Do you remember these words? “We are here in the middle hour of our grief. So many have suffered so great a loss, and today we express our nation’s sorrow. We come before God to pray for the missing and the dead and for those who love them. On Tuesday, our country was attacked with deliberate and massive cruelty. We have seen the images of fire and ashes and bent steel. Now comes the names, the list of casualties we are only beginning to read. They are the names of men and women who began their day at a desk or in an airport, busy with life. They are the names of people who face death and in their last moments called home to say, ‘Be brave. And I love you.’ They are the names of passengers who defied their murderers and prevented the murder of others on the ground. They are the names of men and women who wore the uniform of the United States and died at their posts. They are the names of rescuers, the ones whom death found running up the stairs and into the fires to help others. We will read all these names. We will linger over them and learn their stories. And many Americans will weep. To the children, parents, and spouses, and families, and friends of the loss, we offer the deepest sympathy of the nation. And I assure you, you are not alone.”

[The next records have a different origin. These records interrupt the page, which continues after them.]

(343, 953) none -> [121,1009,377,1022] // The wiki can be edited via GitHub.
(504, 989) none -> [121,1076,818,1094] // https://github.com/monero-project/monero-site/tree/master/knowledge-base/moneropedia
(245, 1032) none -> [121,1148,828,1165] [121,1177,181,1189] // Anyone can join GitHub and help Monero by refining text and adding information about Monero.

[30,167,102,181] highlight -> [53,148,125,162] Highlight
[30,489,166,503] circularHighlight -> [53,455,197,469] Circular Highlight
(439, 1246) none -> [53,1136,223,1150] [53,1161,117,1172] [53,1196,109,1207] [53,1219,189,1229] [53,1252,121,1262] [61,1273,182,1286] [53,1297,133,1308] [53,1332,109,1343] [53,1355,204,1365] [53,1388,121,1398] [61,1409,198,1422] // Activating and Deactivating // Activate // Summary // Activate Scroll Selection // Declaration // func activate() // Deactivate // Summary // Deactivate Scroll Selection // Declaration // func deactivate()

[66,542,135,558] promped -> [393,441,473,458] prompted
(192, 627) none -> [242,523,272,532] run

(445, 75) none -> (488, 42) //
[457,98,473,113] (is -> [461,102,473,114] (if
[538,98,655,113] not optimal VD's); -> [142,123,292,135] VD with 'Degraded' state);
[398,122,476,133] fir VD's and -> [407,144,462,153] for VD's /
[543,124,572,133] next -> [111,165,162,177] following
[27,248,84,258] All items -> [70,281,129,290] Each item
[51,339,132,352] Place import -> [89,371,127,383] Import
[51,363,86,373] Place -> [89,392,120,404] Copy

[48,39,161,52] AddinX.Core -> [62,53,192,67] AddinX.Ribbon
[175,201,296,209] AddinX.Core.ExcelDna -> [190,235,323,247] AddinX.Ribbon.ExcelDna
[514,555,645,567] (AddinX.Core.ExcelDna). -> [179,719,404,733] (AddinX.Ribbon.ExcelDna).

So begins the speech, the sermon really, that George W. Bush gave here in this Cathedral on September 14th, 2001. Twenty years later, his words are still fresh and poignant. Twenty years later, we too gather in this sacred space to come before God, to pray for the missing and the dead, and those who love them. Twenty years have passed, a whole generation of young people have been born and grown up with 9/11 as just another moment in history. And while perhaps the passing of years has lessened the shock of that tragic morning, when the sky was so blue and the weather so perfect, I know for many of us who lived through that day, who lost loved ones that day, the grief, the loss and the pain are only too real and present all these years later.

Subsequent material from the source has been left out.